- Data section:
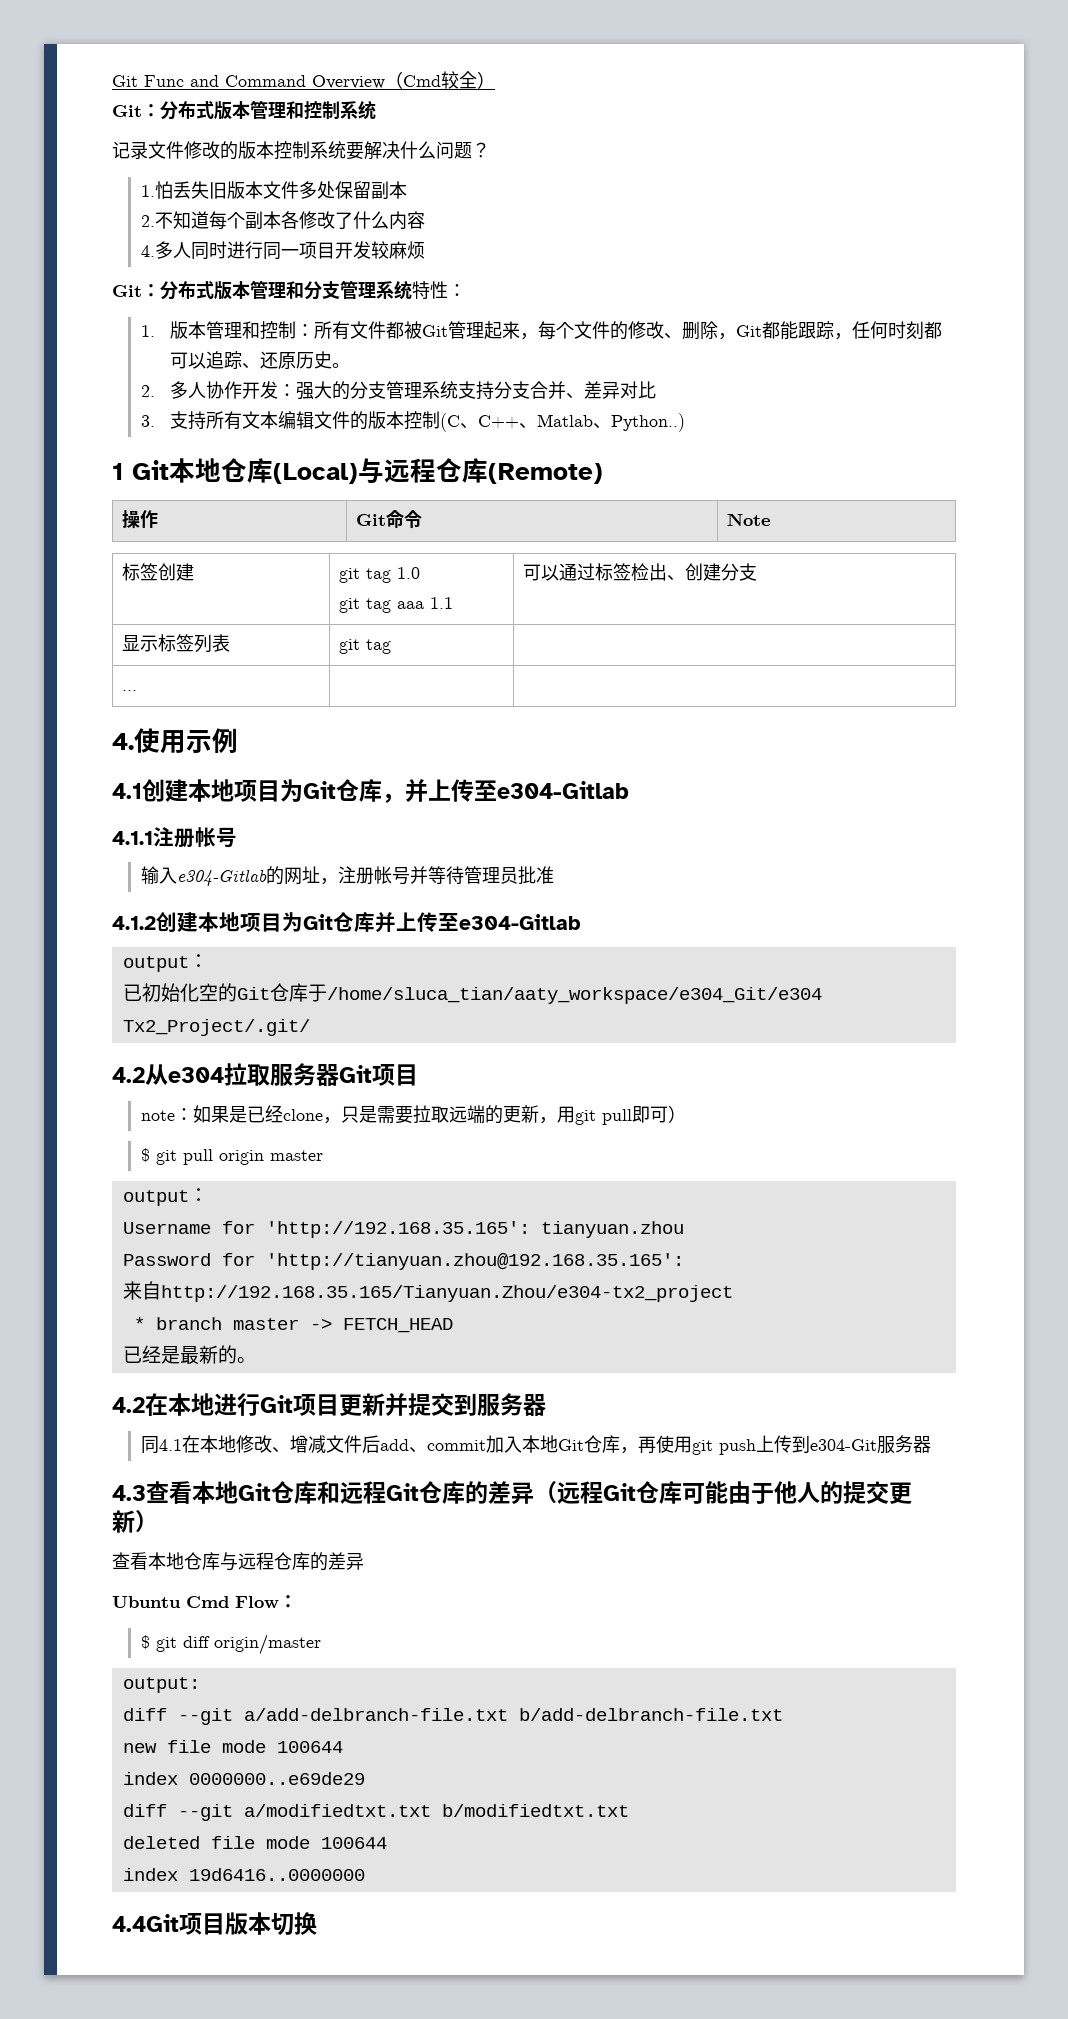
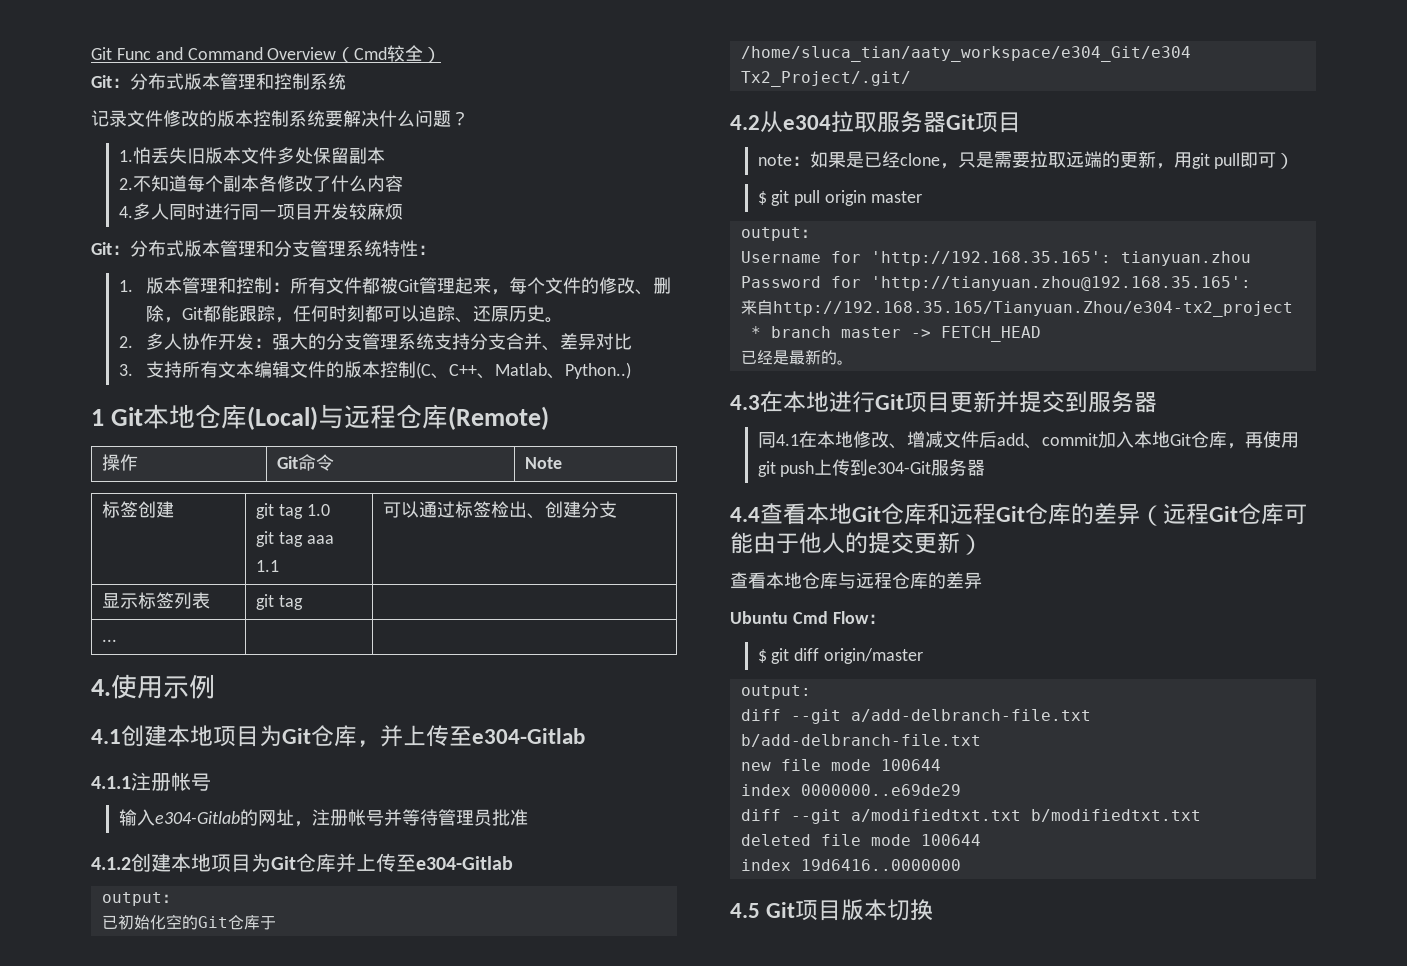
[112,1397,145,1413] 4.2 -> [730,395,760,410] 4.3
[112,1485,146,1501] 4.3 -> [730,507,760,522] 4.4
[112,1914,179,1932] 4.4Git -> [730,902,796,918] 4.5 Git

--

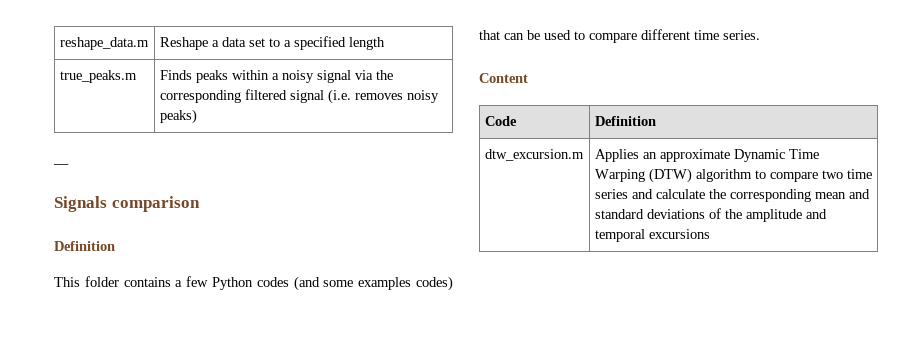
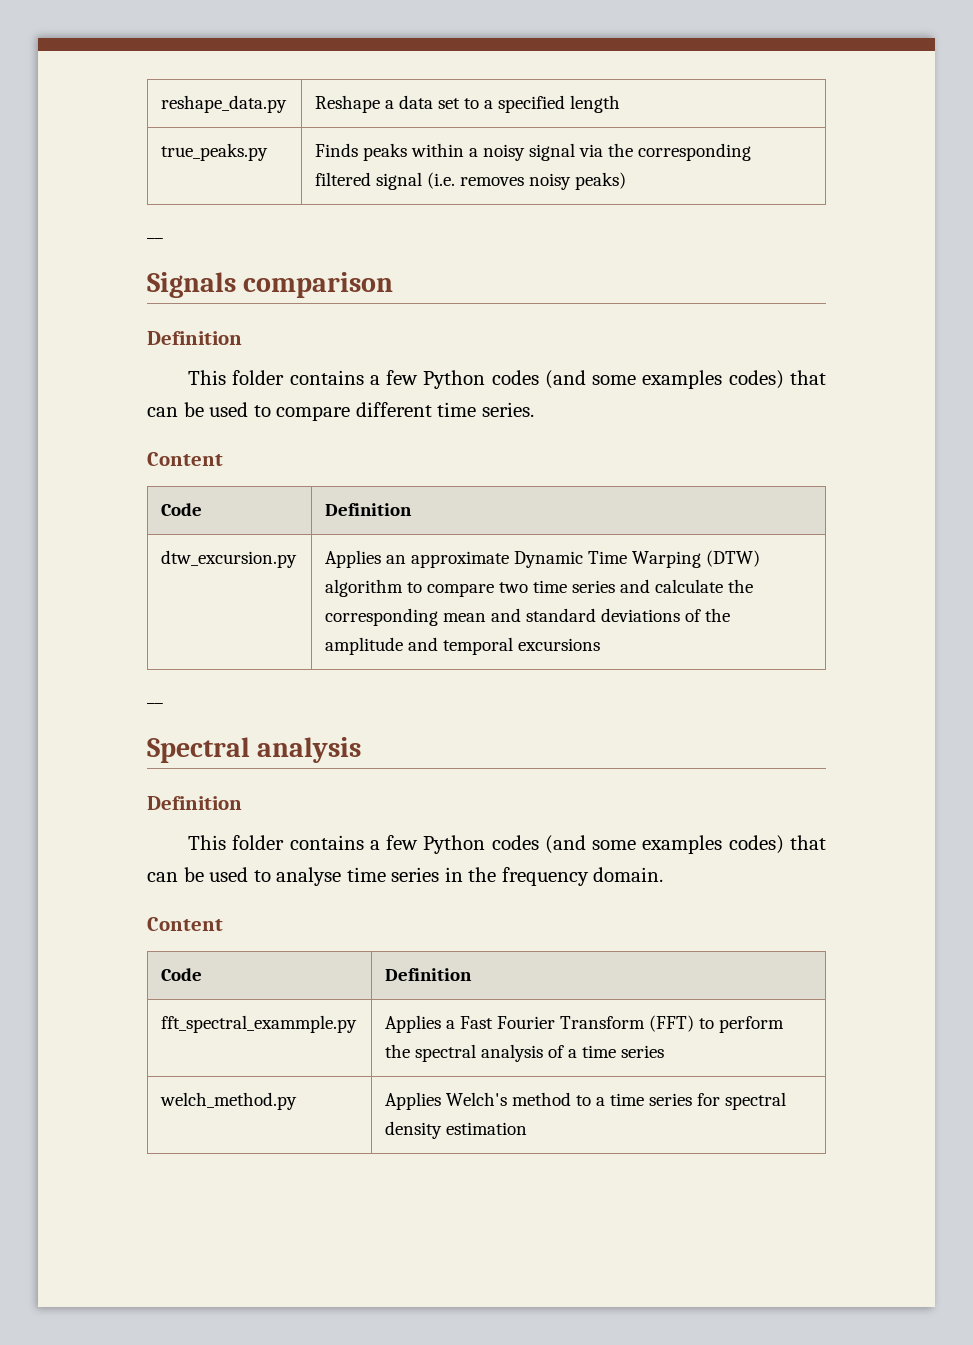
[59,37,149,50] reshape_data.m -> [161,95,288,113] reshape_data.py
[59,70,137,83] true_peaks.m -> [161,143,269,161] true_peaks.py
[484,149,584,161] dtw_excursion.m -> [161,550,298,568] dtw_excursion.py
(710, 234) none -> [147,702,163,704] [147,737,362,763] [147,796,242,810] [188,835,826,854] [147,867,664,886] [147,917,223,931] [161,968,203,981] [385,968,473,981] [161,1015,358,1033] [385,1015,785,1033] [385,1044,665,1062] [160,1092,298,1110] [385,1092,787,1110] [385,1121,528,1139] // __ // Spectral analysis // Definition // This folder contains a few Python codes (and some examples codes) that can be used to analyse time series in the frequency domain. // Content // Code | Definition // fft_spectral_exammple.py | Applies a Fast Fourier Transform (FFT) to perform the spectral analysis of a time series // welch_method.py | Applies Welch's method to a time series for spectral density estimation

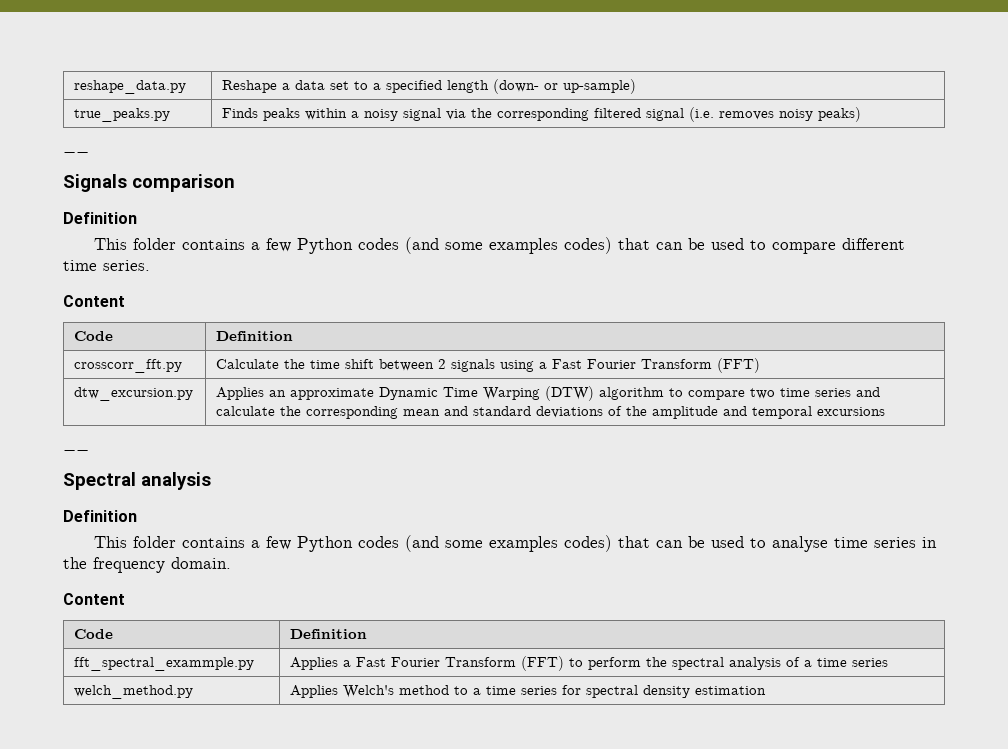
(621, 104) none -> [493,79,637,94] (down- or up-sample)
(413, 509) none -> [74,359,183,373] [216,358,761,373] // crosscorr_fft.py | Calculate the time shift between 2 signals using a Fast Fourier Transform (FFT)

- Work order: Using only the listing above, restate exactly the lines from the line containing "[112,1397,145,1413] 4.2 ->" through the line containing "[112,1914,179,1932] 4.4Git ->", both included.

- Solution to the exercise:
[112,1397,145,1413] 4.2 -> [730,395,760,410] 4.3
[112,1485,146,1501] 4.3 -> [730,507,760,522] 4.4
[112,1914,179,1932] 4.4Git -> [730,902,796,918] 4.5 Git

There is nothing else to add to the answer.